В конторе Босой сказал:
— Эту вахту будете работать уже вчетвером.
Мы спросили, кто эти женщины. Он ответил, что обе — жёны наших работников и обе — из орса. Та, что жена начальника партии Вити Репкина, работала инспектором столовых. Они с Витей были несколько лет в разводе, а теперь снова встретились на каком-то месторождении и решили больше не расставаться. Вот она и готова перейти из инспекторов в сторожа, лишь бы к Вите поближе. А вторая — повариха из северской столовой. Она в гражданском браке сошлась с одним из наших шофёров и хочет летать на вахту вместе с ним.
Мы знали Витю Репкина. Ему было под сорок. Он бывал у нас на складе, потому что дружил со Львом. Ему Лев даже давал читать свои рукописи. Витя слыл среди партийцев интеллектуалом и занимался марафонским бегом. Правда, бегал нерегулярно, между запоями. Он одно время был даже начальником смены, но перед нашим приходом на склад стал начальником партии. Говорили об этом разное. Толя Второй считал, что так он спасается от пьянства, а Палыч сказал, что просто начальник партии больше зарабатывает. Лев тоже склонялся к этой версии, а он-то Витю знал.

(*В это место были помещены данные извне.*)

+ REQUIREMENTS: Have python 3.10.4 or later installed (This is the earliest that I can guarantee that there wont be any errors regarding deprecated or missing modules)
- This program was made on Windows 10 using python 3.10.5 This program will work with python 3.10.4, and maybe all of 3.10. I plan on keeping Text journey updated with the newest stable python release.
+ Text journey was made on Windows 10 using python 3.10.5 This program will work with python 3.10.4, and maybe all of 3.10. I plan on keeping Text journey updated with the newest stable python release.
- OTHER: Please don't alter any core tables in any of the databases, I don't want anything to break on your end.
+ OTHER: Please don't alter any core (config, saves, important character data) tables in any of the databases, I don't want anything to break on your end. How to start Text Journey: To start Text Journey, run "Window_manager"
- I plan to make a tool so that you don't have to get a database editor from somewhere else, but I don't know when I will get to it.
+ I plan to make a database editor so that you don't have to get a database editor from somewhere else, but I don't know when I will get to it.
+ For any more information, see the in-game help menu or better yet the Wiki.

С гражданским мужем второй нашей сменщицы мы тоже были знакомы. Звали его Гена Губин. Ему было за сорок. В прошлом был неплохим боксёром. Потом убил кого-то в кулачной драке и отсидел двенадцатьлет. Он был долговяз, угрюм с виду, но нрав имел добродушный и умел весьма тонко шутить. Даже в совсем пьяном виде он казался лишь чуть-чуть навеселе, притом становился добродушнее, чем трезвый. Он отличился тем, что восстановил своими руками списанный вездеходный автобус и теперь был на нём незаменим: куда велели, туда ехал, в любое время. Мог заменить любого водителя на любой машине. В свободное от поездок время подрабатывал на базе сантехником. Он вообще жил на базе, только иногда навещал в Новосибирске стареньких родителей — деньги им возил да ремонтировал избушку на окраине города.